• [Try it]: Look for the string "padding" in the listing below and copy every line in which it appears.

• [Records for the task]:
-=-=-=-=-

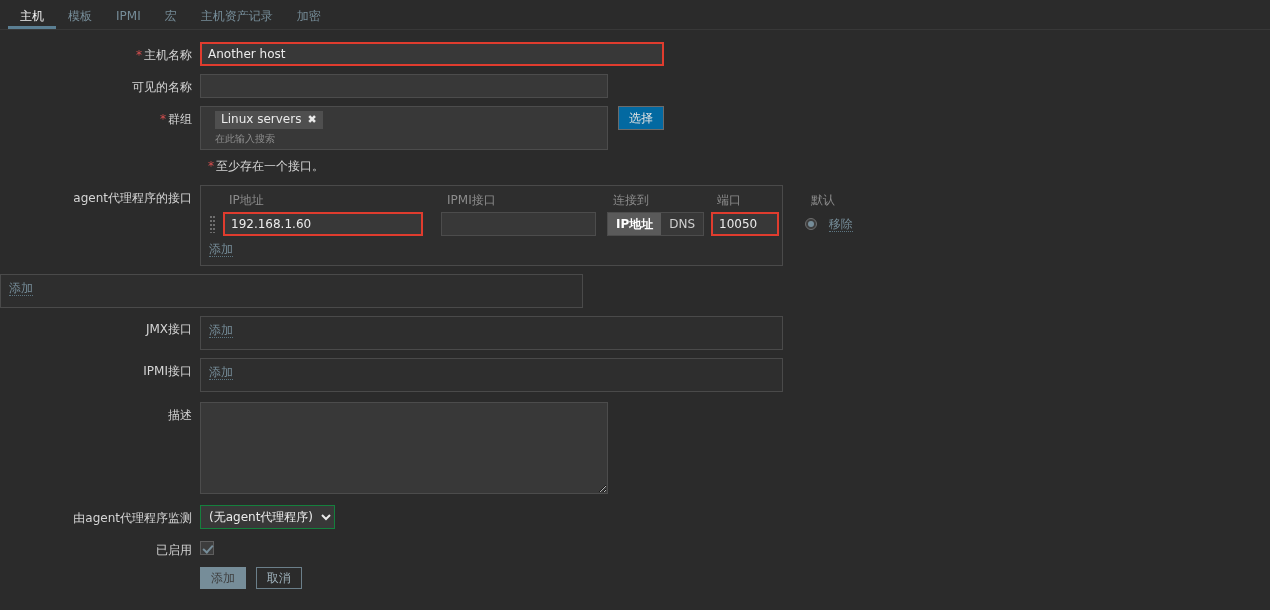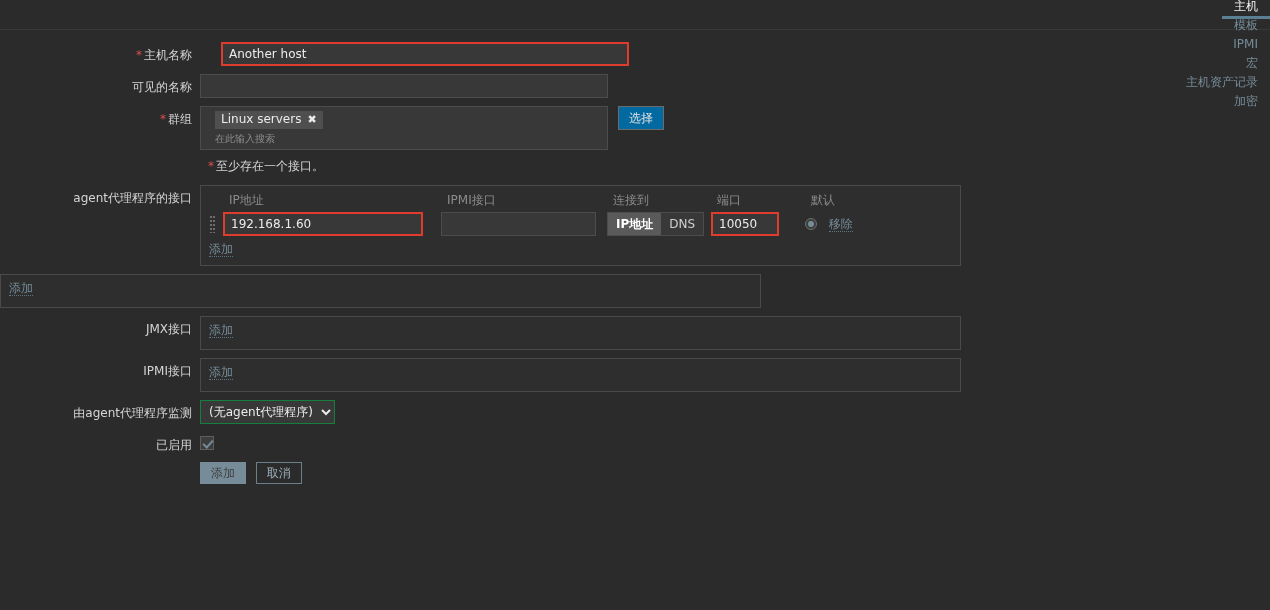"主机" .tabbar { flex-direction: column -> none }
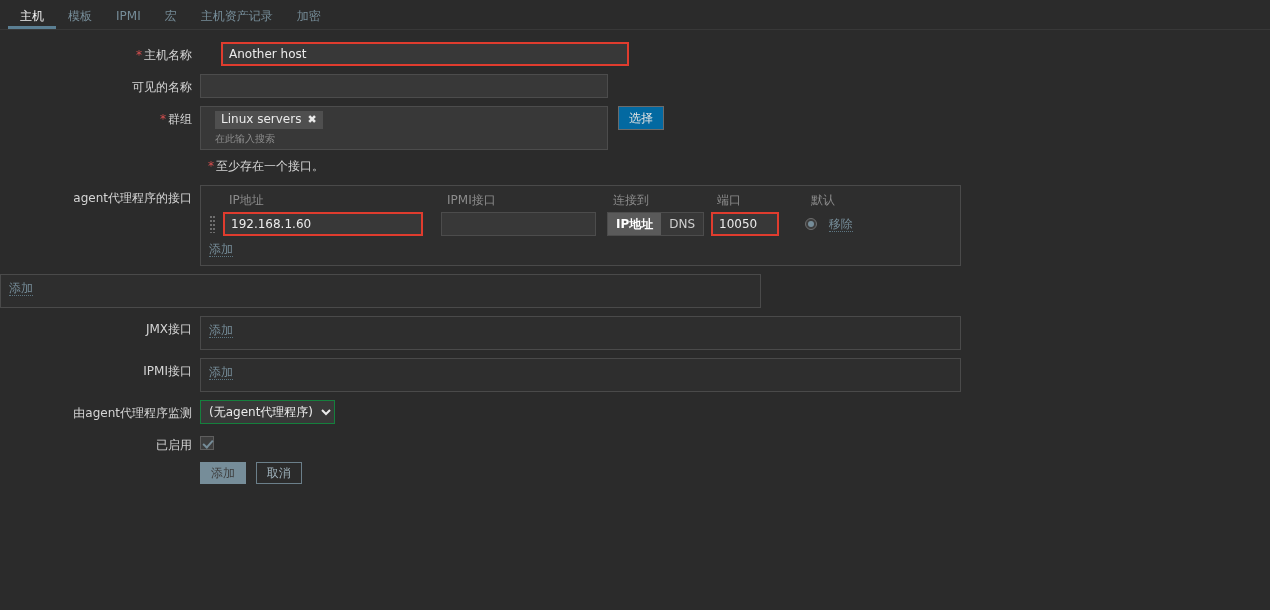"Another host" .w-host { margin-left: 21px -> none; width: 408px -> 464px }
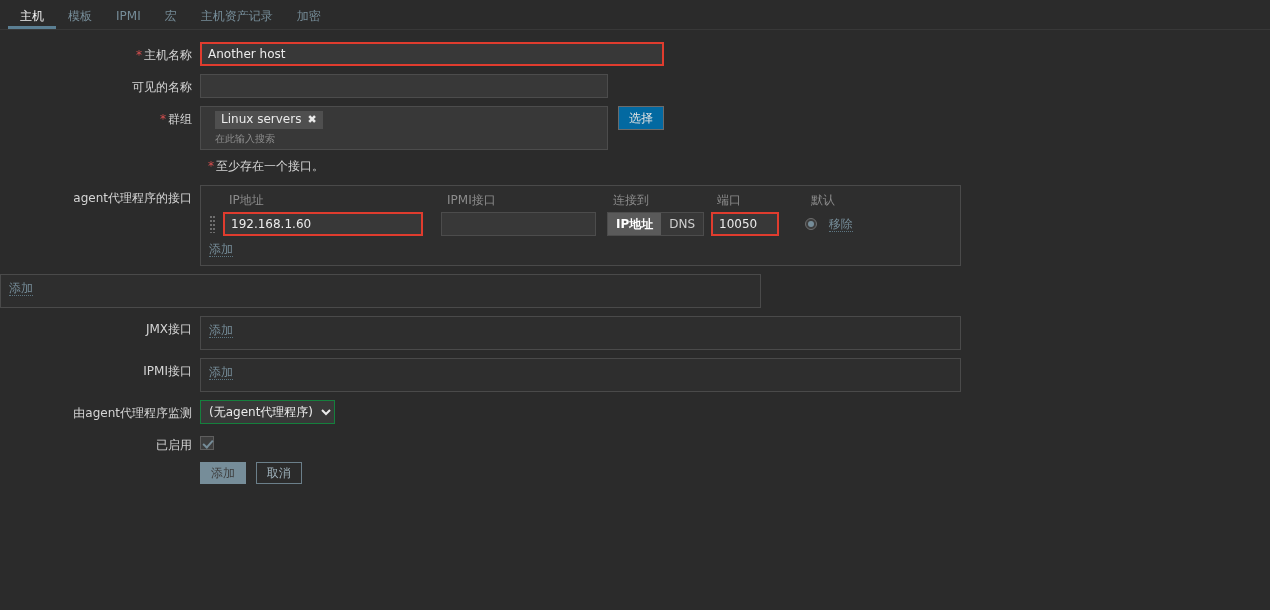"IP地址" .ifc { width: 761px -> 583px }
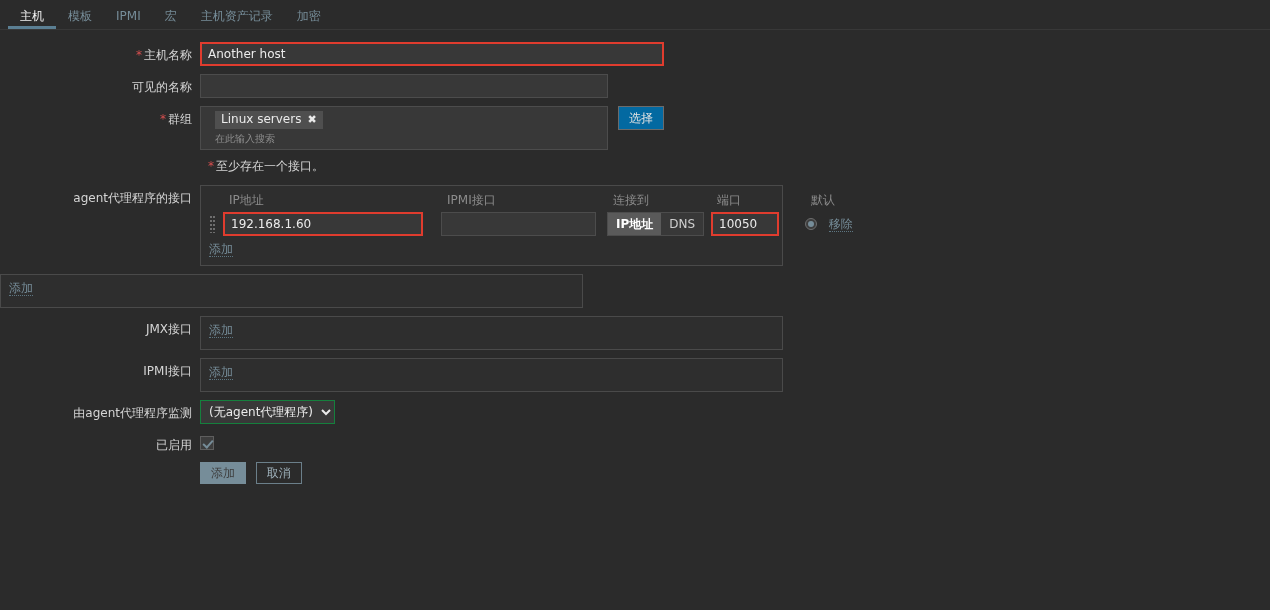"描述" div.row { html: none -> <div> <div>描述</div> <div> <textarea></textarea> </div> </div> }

-=-=-=-=-

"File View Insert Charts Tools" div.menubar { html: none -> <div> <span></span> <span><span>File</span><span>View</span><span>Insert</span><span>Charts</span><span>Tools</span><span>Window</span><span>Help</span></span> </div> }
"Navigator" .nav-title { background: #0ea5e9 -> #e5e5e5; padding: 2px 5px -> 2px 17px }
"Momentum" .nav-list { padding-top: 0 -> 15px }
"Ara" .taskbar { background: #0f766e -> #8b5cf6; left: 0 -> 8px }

-=-=-=-=-

• [Solution to the exercise]:
"Navigator" .nav-title { background: #0ea5e9 -> #e5e5e5; padding: 2px 5px -> 2px 17px }
"Momentum" .nav-list { padding-top: 0 -> 15px }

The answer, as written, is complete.